Now, in a blog post, attorney Shannon Young of Harmon & Davies writes this decision “gives employers an even stronger basis from which to contest willful OSHA citations.”

“What this means is that as long as an employer is acting in good faith to comply with OSHA regulations,” Young writes, “even if OSHA later determines that the employer’s actions fell short of what was required under OSHA regulations, the employer should not be cited for a willful violation.”

The difference in financial penalties for companies can be huge. The maximum allowed for a willful violation is $70,000. The maximum for a serious citation is $7,000.

And there’s anecdotal evidence the district court’s ruling may be affecting OSHRC decisions already.
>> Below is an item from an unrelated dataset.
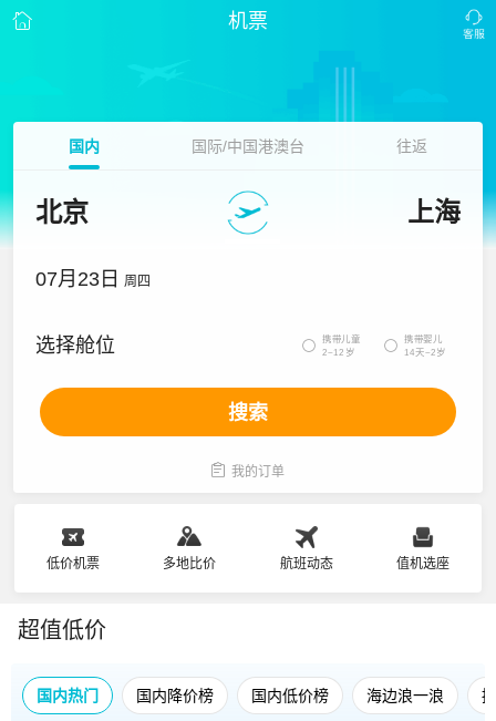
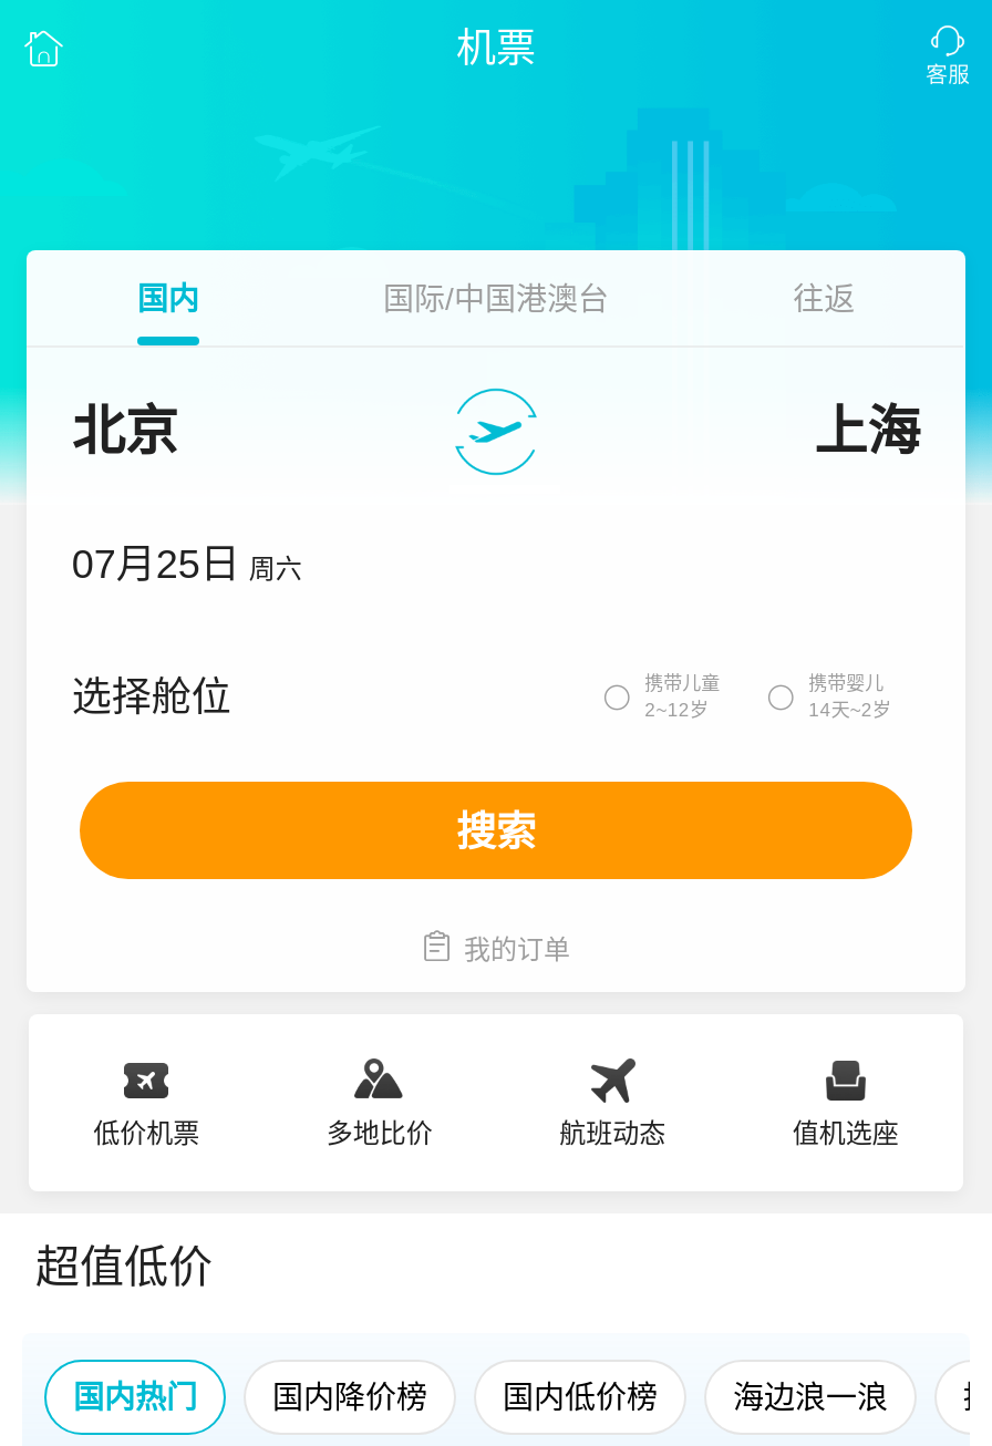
[36,268,151,290] 07月23日 周四 -> [72,543,302,587] 07月25日 周六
In a case involving trenching, an OSHRC administrative law judge ruled a willful citation issued to a construction company should be reduced to a serious violation because the supervisor at the trench site was “inexperienced, uninformed and confused about how to protect employees.”

“The facts of this case do not establish that [the supervisor] possessed a state of mind that, if he were informed of the [OSHA] standard, he would not care.”
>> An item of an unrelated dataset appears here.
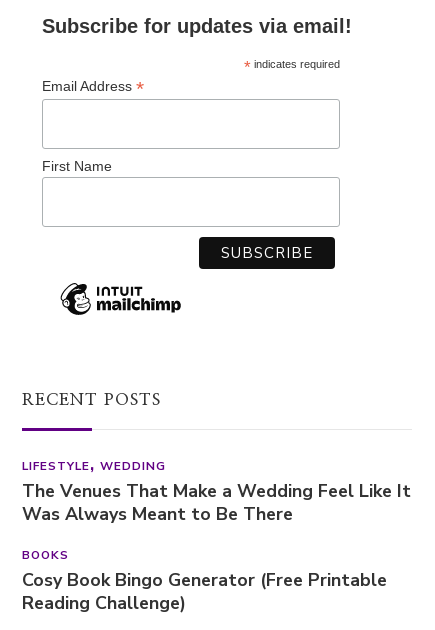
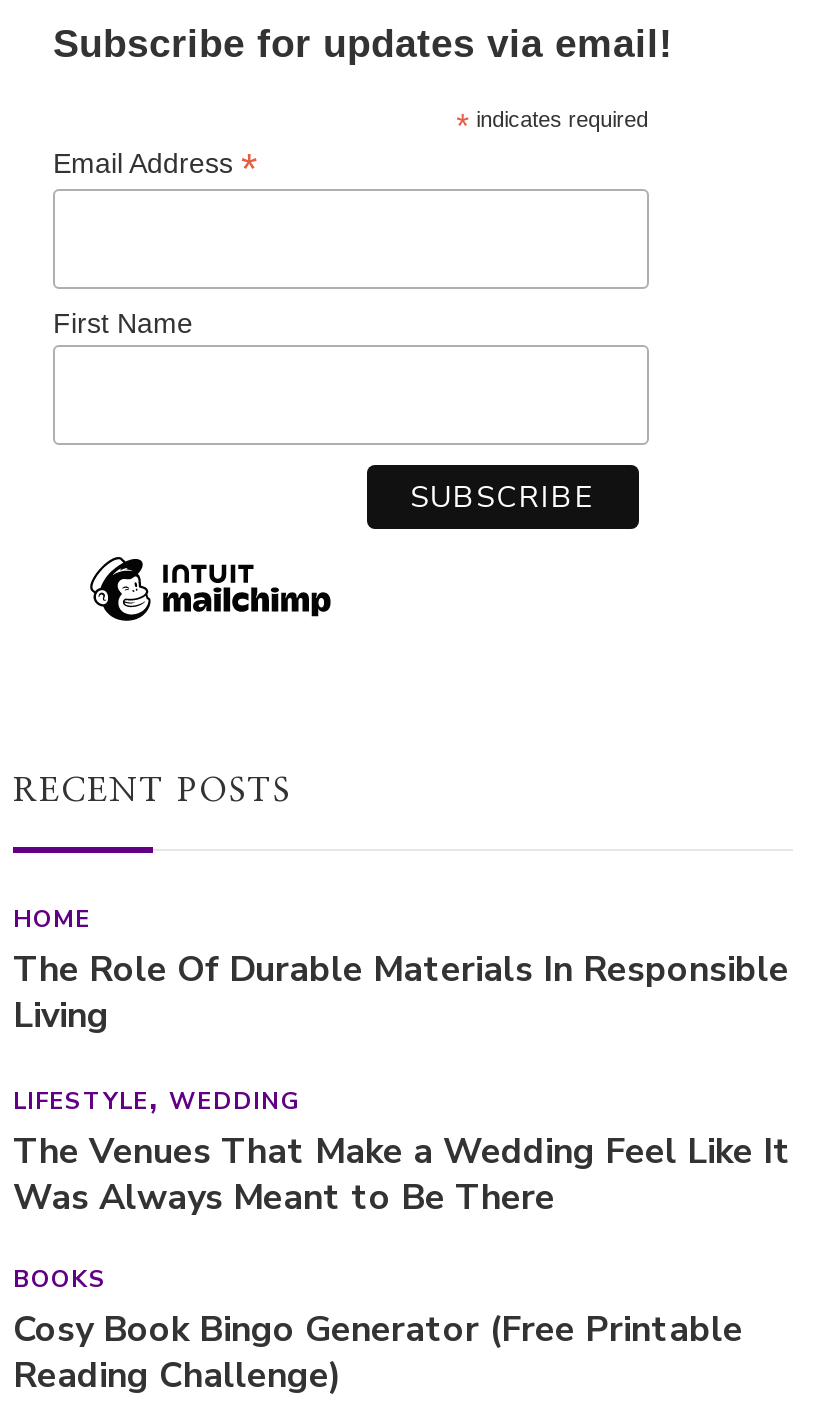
none -> [13,902,789,1038] HOME | The Role Of Durable Materials In Responsible | Living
In other words, he wasn’t indifferent.

Legislators, seeking to give OSHA more teeth, have re-introduced, every two years, bills that would increase the maximum allowable fines for safety and health violations.

However, given these rulings based on definitions in the Occupational Safety and Health Act, perhaps OSHA reform needs to focus on the definitions of certain types of violations.

What do you think? Let us know in the comments below.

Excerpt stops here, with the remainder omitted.